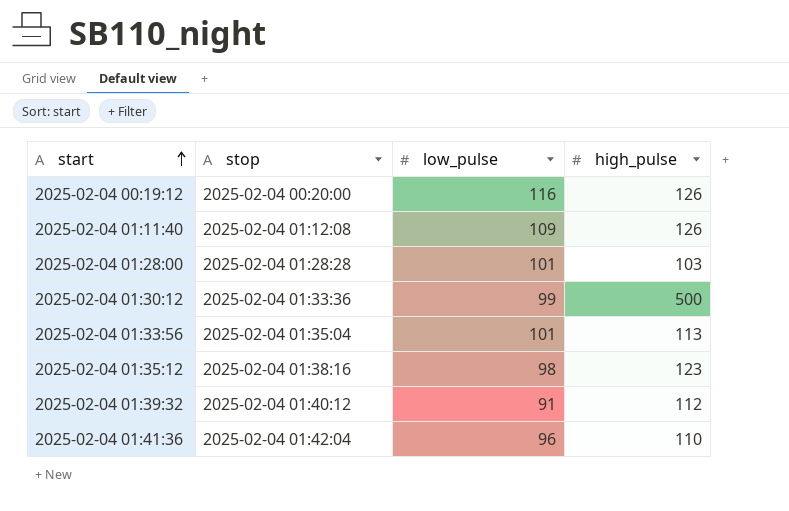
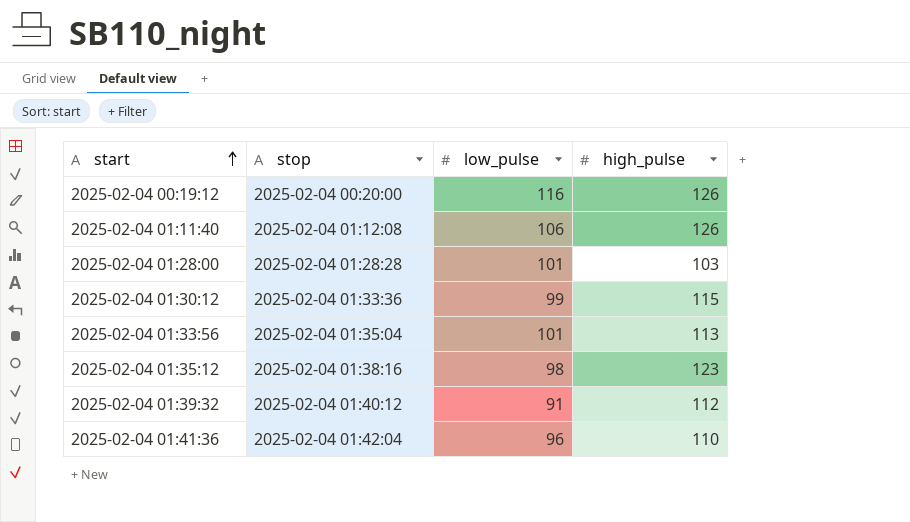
2025-02-04 01:11:40 | low_pulse: 109 -> 106
2025-02-04 01:30:12 | high_pulse: 500 -> 115

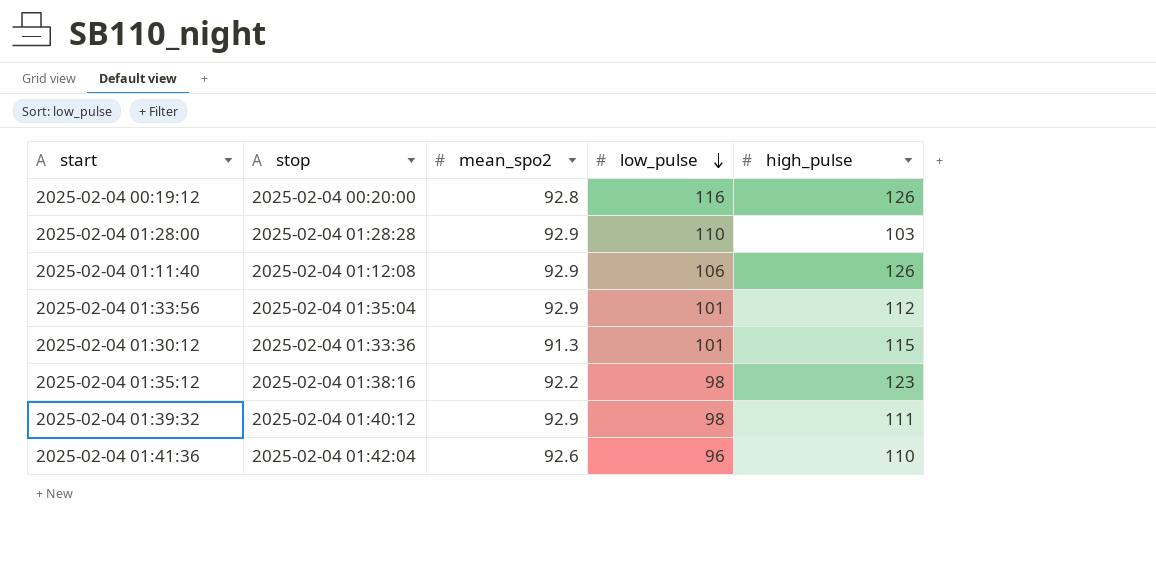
row order: start ascending -> low_pulse descending
column mean_spo2 | position: none -> 3
2025-02-04 01:28:00 | low_pulse: 101 -> 110
2025-02-04 01:33:56 | high_pulse: 113 -> 112
2025-02-04 01:30:12 | low_pulse: 99 -> 101
2025-02-04 01:39:32 | low_pulse: 91 -> 98
2025-02-04 01:39:32 | high_pulse: 112 -> 111

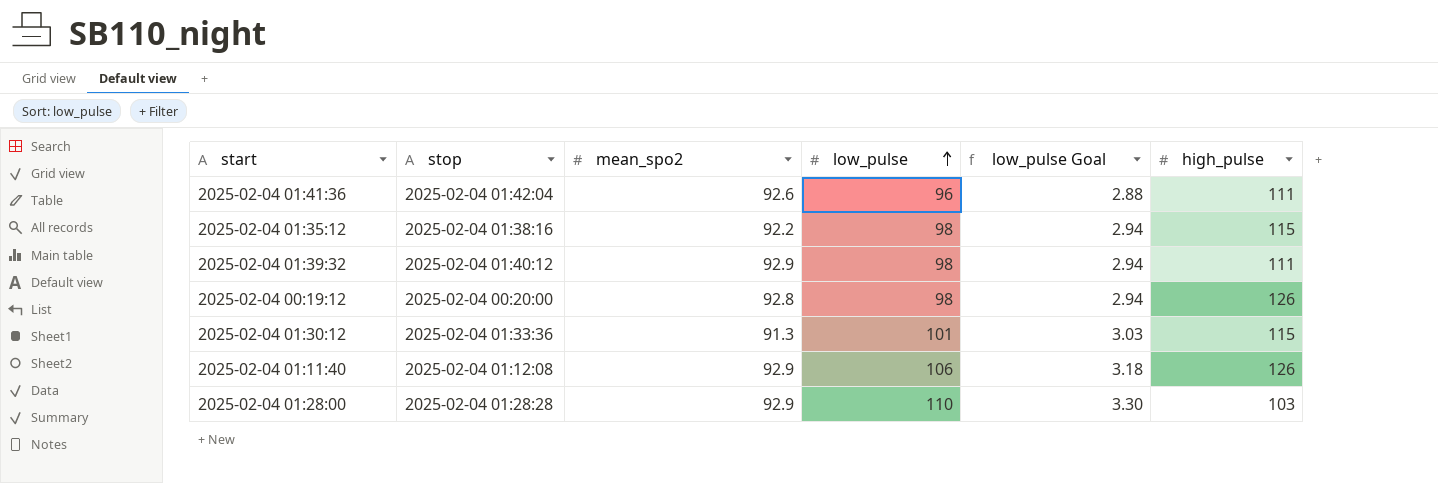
row order: low_pulse descending -> low_pulse ascending
column low_pulse Goal | formula: none -> [low_pulse] * 0.03
row 2025-02-04 01:33:56: 2025-02-04 01:35:04 | 92.9 | 101 | 112 -> none
2025-02-04 01:41:36 | high_pulse: 110 -> 111
2025-02-04 01:35:12 | high_pulse: 123 -> 115
2025-02-04 00:19:12 | low_pulse: 116 -> 98

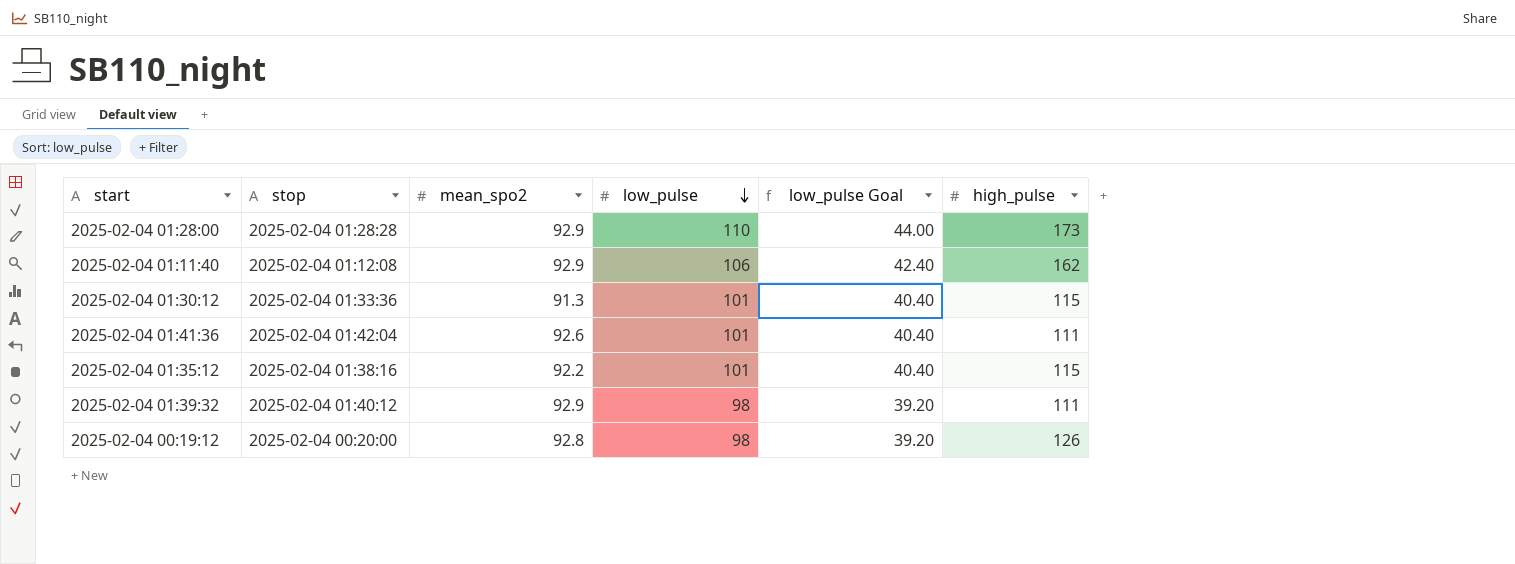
row order: low_pulse ascending -> low_pulse descending
column low_pulse Goal | formula: [low_pulse] * 0.03 -> [low_pulse] * 0.4
2025-02-04 01:28:00 | high_pulse: 103 -> 173
2025-02-04 01:11:40 | high_pulse: 126 -> 162
2025-02-04 01:41:36 | low_pulse: 96 -> 101
2025-02-04 01:35:12 | low_pulse: 98 -> 101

--- --- ---

→ **EXERCISE DIRECTIONS**
Give back the data exactly, with no images.

→ **ANSWER TO THIS TASK**
2025-02-04 01:11:40 | low_pulse: 109 -> 106
2025-02-04 01:30:12 | high_pulse: 500 -> 115

row order: start ascending -> low_pulse descending
column mean_spo2 | position: none -> 3
2025-02-04 01:28:00 | low_pulse: 101 -> 110
2025-02-04 01:33:56 | high_pulse: 113 -> 112
2025-02-04 01:30:12 | low_pulse: 99 -> 101
2025-02-04 01:39:32 | low_pulse: 91 -> 98
2025-02-04 01:39:32 | high_pulse: 112 -> 111

row order: low_pulse descending -> low_pulse ascending
column low_pulse Goal | formula: none -> [low_pulse] * 0.03
row 2025-02-04 01:33:56: 2025-02-04 01:35:04 | 92.9 | 101 | 112 -> none
2025-02-04 01:41:36 | high_pulse: 110 -> 111
2025-02-04 01:35:12 | high_pulse: 123 -> 115
2025-02-04 00:19:12 | low_pulse: 116 -> 98

row order: low_pulse ascending -> low_pulse descending
column low_pulse Goal | formula: [low_pulse] * 0.03 -> [low_pulse] * 0.4
2025-02-04 01:28:00 | high_pulse: 103 -> 173
2025-02-04 01:11:40 | high_pulse: 126 -> 162
2025-02-04 01:41:36 | low_pulse: 96 -> 101
2025-02-04 01:35:12 | low_pulse: 98 -> 101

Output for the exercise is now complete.